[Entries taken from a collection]
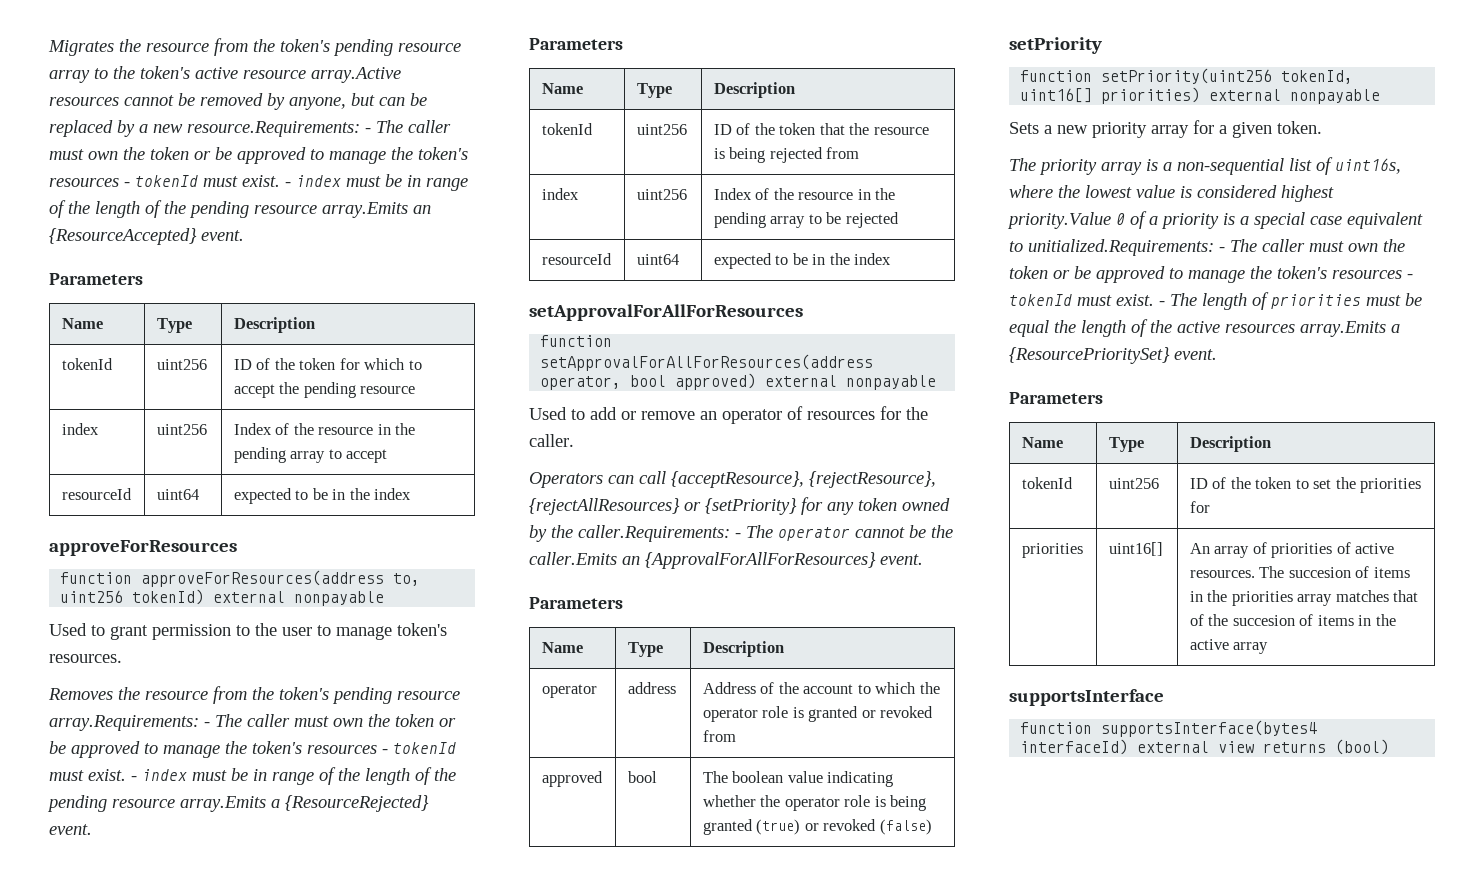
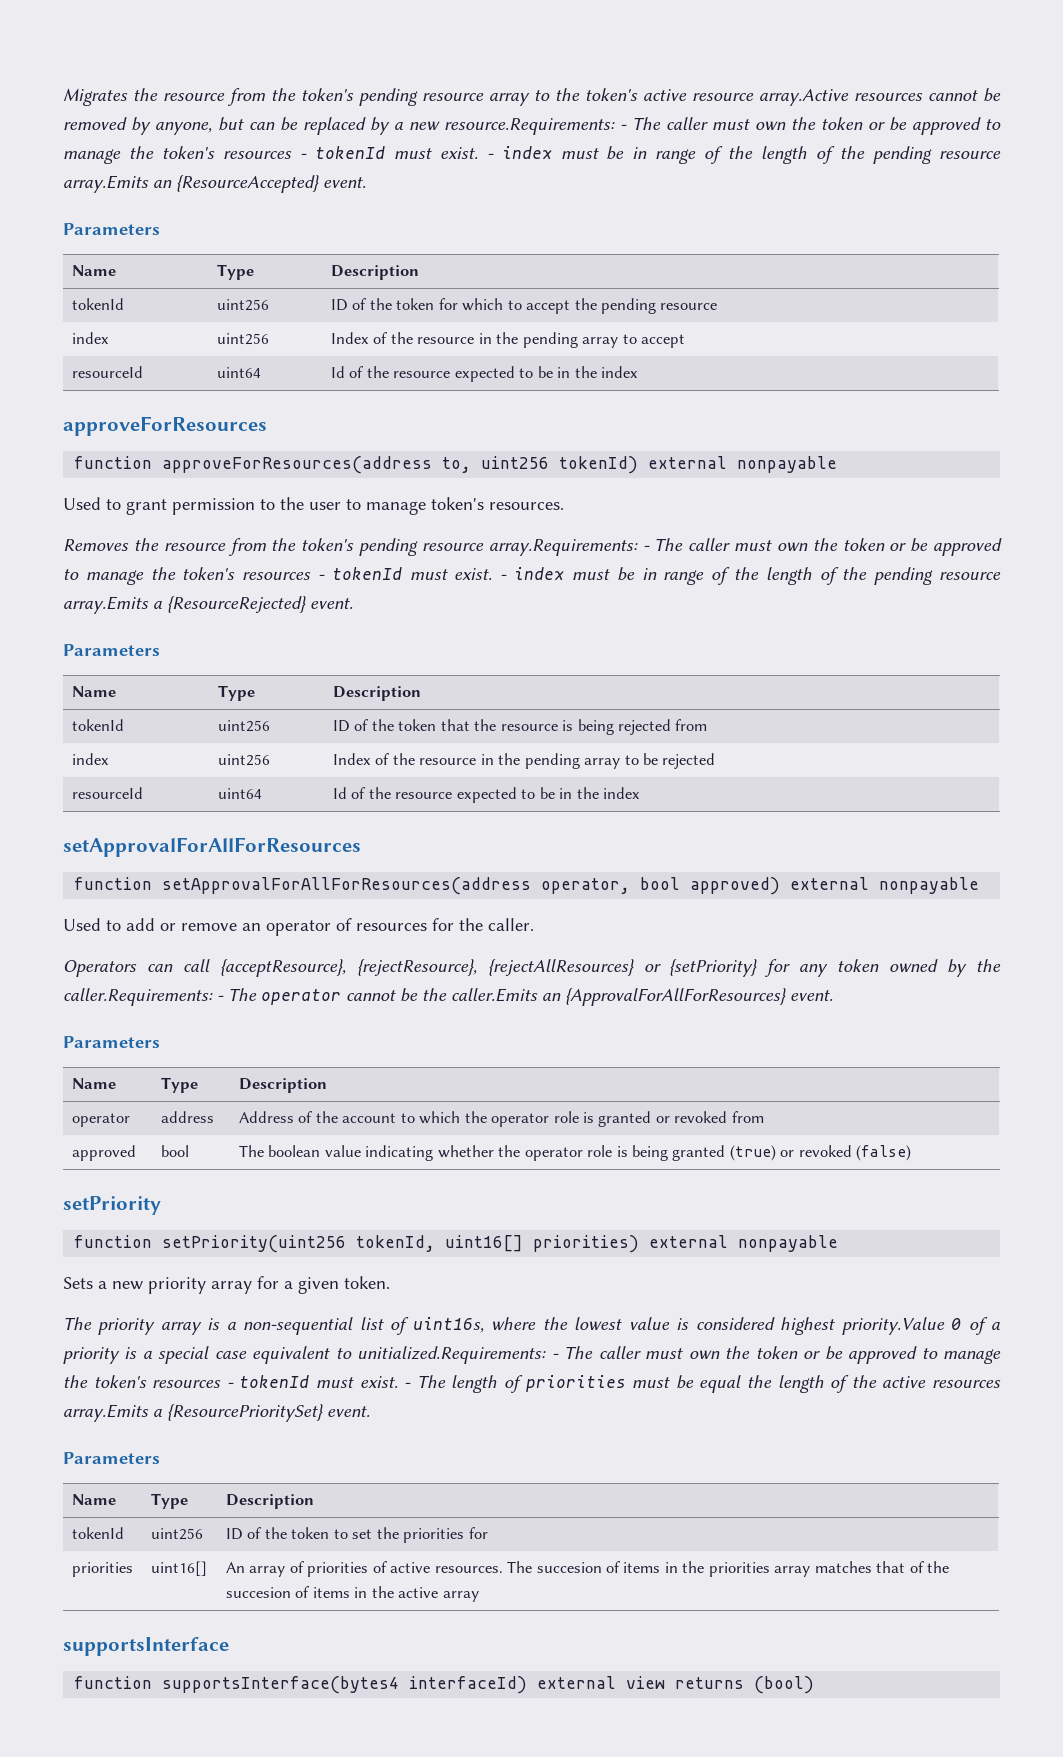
(199, 494) none -> [330,366,451,378] Id of the resource
(679, 259) none -> [332,787,453,799] Id of the resource

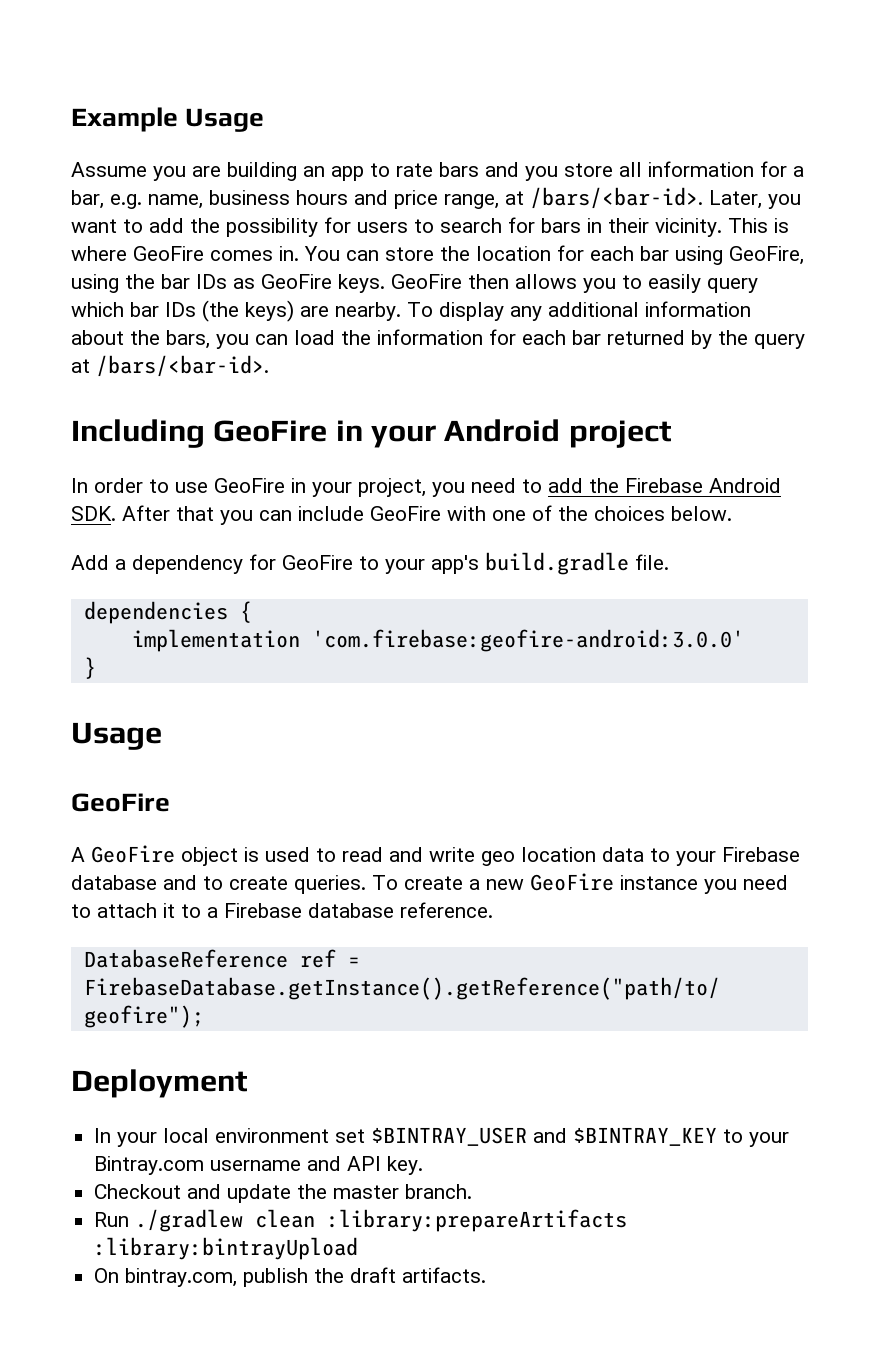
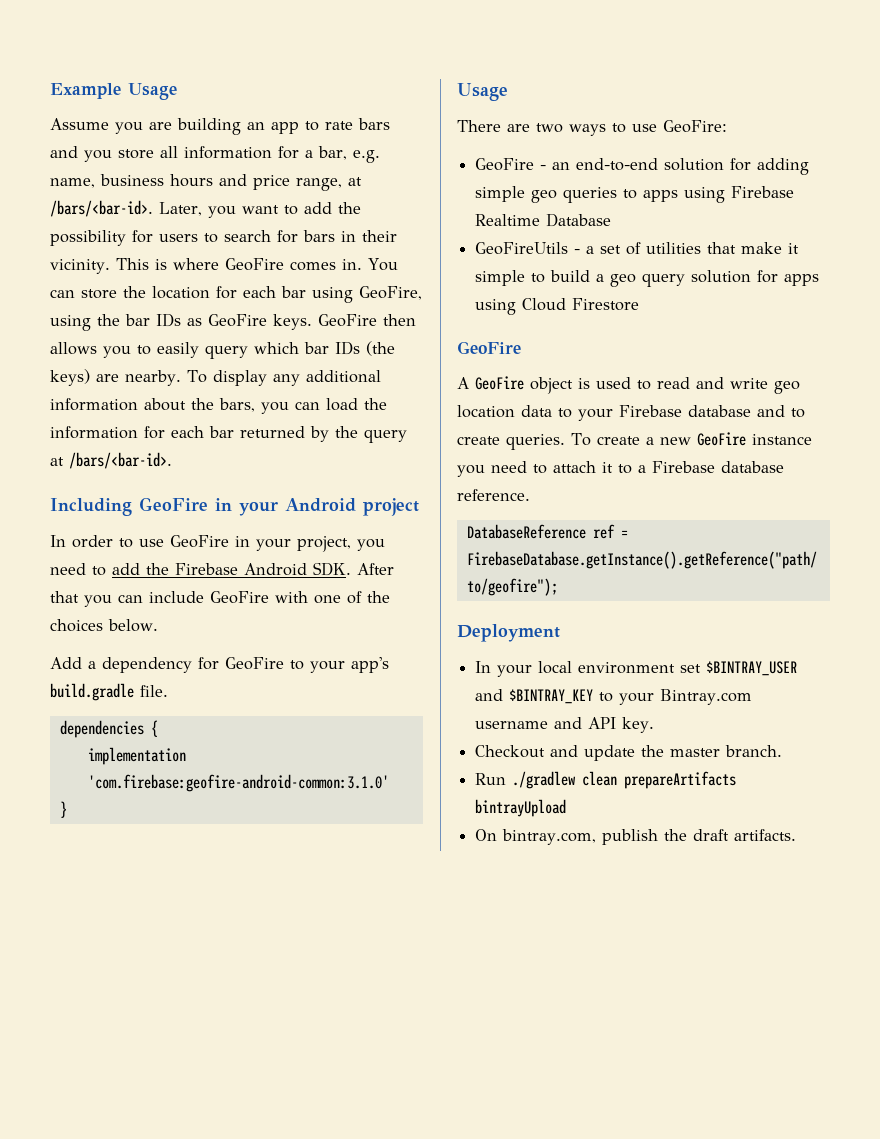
[311,629,744,652] 'com.firebase:geofire-android:3.0.0' -> [87,774,389,792] 'com.firebase:geofire-android-common:3.1.0'
(162, 736) none -> [457,120,727,136] [475,158,810,175] [475,186,795,203] [475,213,612,227] [475,242,800,255] [475,270,820,287] [475,298,640,315] // There are two ways to use GeoFire: // GeoFire - an end-to-end solution for adding simple geo queries to apps using Firebase Realtime Database // GeoFireUtils - a set of utilities that make it simple to build a geo query solution for apps using Cloud Firestore
[327,1209,628,1232] [94,1237,359,1260] :library:prepareArtifacts :library:bintrayUpload -> [624,771,737,789] [475,799,567,817] prepareArtifacts bintrayUpload

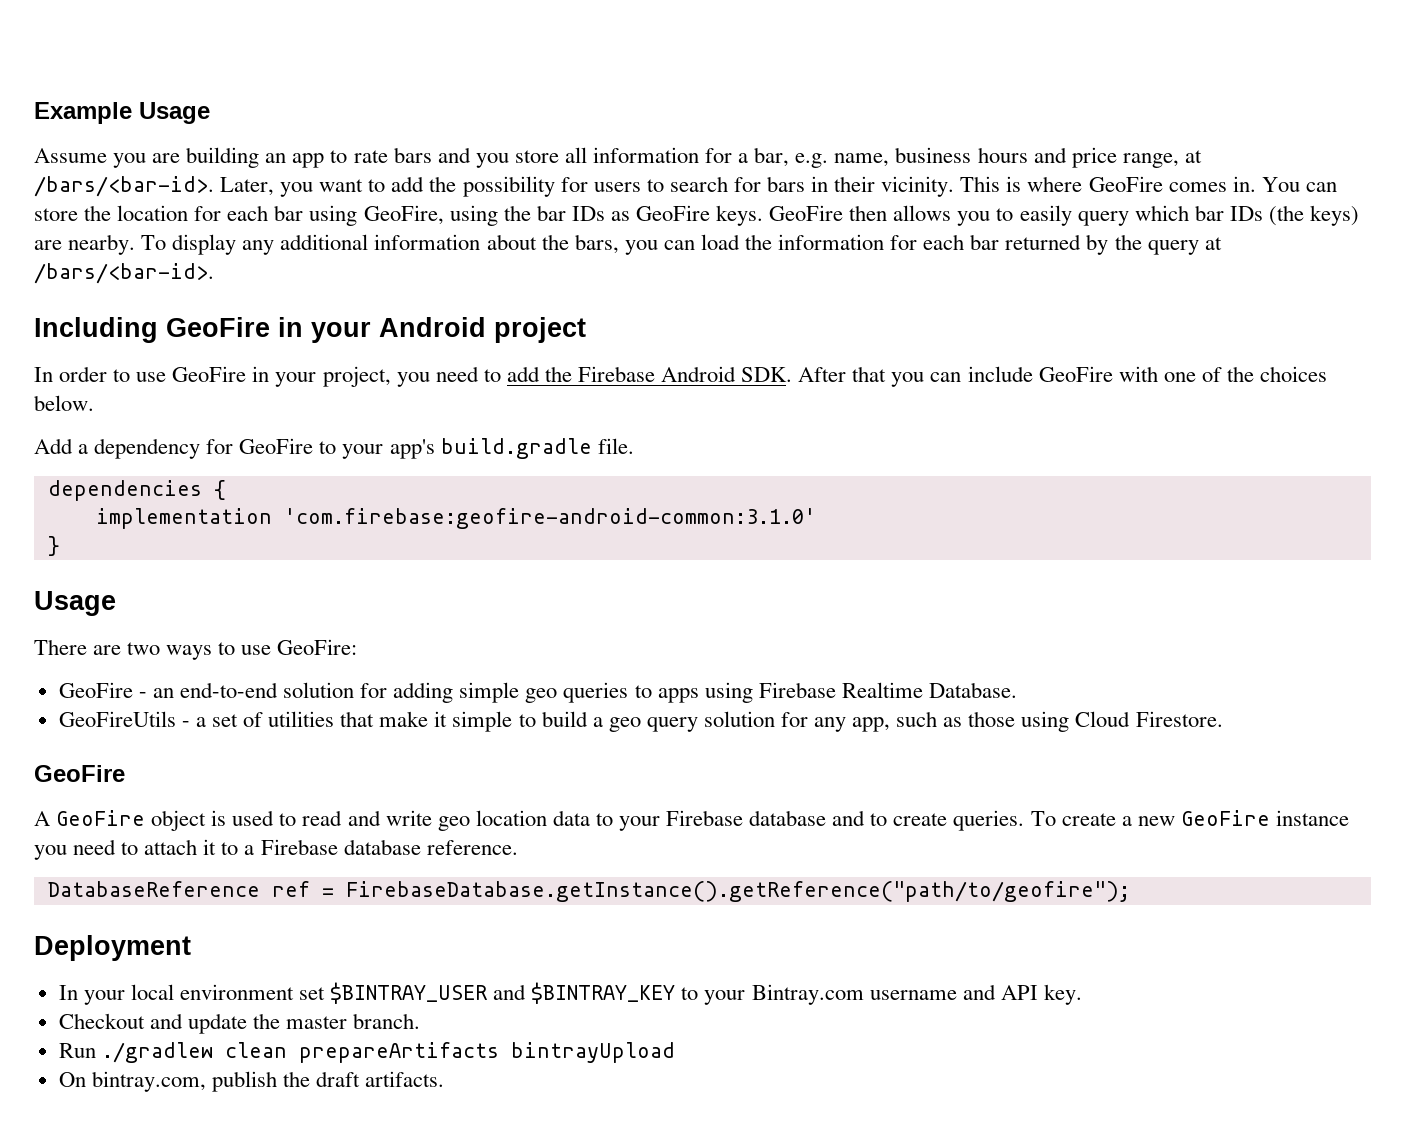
[546,213,612,227] Database -> [928,682,1017,698] Database.
[784,274,820,286] apps -> [814,711,1016,732] any app, such as those
[572,298,640,311] Firestore -> [1135,711,1223,727] Firestore.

» **INSTRUCTIONS TO FOLLOW**:
Each line of the entries above that contains "resource" must be copied into the answer.

» **SOLUTION TO THIS EXERCISE**:
(199, 494) none -> [330,366,451,378] Id of the resource
(679, 259) none -> [332,787,453,799] Id of the resource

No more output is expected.